> [Task data]
Content starts

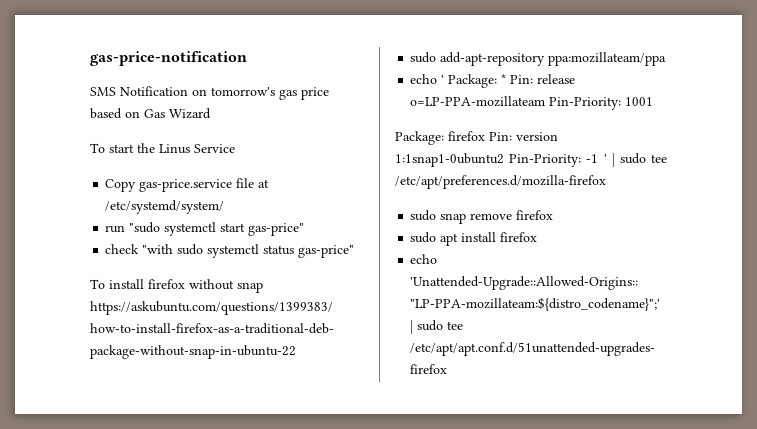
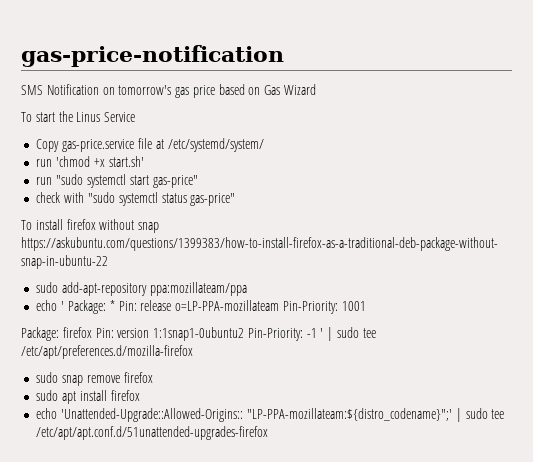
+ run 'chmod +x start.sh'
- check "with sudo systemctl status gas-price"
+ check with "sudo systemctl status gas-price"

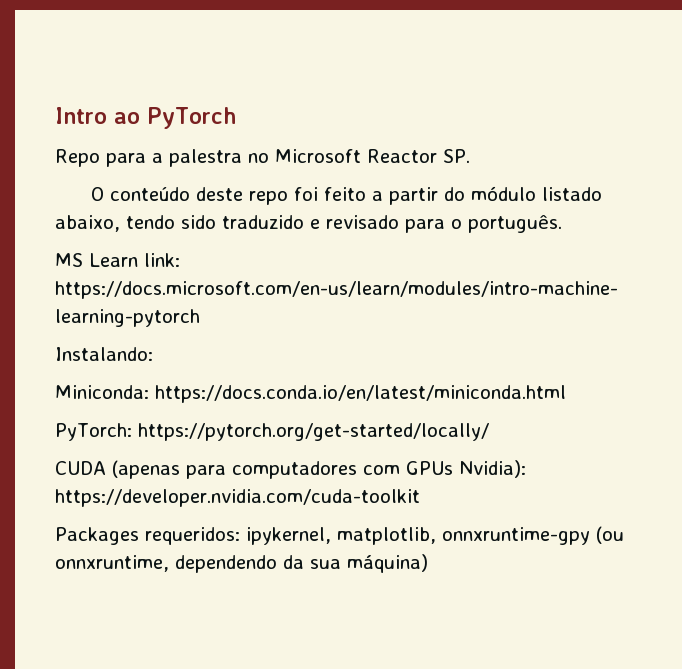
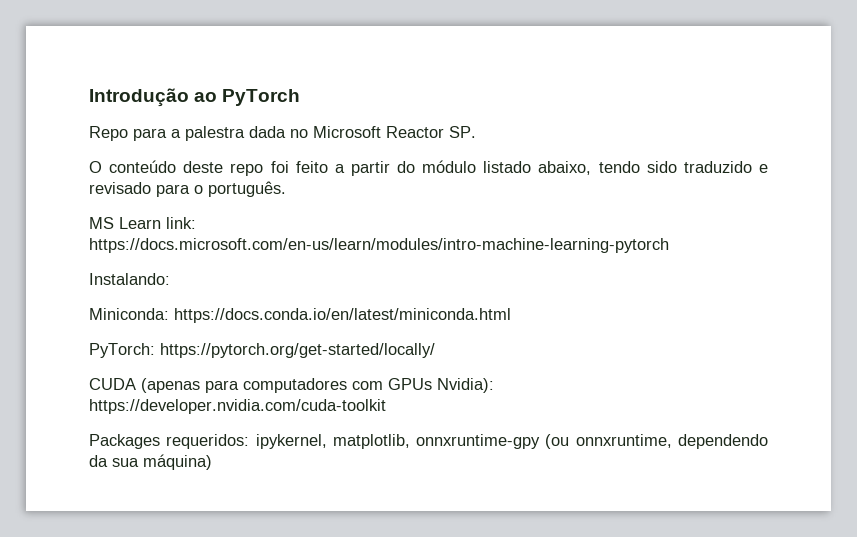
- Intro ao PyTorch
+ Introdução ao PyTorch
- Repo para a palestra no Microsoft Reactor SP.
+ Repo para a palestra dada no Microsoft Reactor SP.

Content ends
Content starts

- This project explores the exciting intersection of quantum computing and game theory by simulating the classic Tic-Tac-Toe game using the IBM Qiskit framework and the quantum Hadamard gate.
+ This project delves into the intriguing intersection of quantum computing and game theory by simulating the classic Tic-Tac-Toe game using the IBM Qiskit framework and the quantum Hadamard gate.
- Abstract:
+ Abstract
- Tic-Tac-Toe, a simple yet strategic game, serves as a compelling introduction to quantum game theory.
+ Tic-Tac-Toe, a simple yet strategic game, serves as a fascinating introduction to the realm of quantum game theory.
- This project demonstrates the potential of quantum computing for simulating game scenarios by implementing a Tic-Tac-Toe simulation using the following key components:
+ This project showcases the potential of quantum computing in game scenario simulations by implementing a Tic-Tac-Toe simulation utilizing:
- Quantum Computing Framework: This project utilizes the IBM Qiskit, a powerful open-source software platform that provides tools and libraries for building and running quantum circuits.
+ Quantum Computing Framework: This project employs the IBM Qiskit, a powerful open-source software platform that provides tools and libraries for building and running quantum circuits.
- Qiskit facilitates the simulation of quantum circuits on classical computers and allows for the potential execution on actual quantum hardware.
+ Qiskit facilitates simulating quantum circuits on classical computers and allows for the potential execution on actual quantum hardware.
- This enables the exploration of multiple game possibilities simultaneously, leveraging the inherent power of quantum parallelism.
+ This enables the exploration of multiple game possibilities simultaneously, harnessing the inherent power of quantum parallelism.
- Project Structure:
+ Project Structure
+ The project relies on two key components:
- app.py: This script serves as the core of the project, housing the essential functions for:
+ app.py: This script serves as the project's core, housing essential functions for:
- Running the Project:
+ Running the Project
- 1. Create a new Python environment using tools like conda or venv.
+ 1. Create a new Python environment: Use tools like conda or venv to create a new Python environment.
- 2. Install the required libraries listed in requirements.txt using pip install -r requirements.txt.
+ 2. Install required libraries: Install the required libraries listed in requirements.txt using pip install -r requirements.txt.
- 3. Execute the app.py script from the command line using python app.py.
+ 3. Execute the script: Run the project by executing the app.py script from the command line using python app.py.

Content ends

> [Requirement] Using the entries above, give back exactly the line containing "- This project demonstrates", the line containing "This project showcases", and every line between them, and nothing else.

> [Solution for this task]
- This project demonstrates the potential of quantum computing for simulating game scenarios by implementing a Tic-Tac-Toe simulation using the following key components:
+ This project showcases the potential of quantum computing in game scenario simulations by implementing a Tic-Tac-Toe simulation utilizing:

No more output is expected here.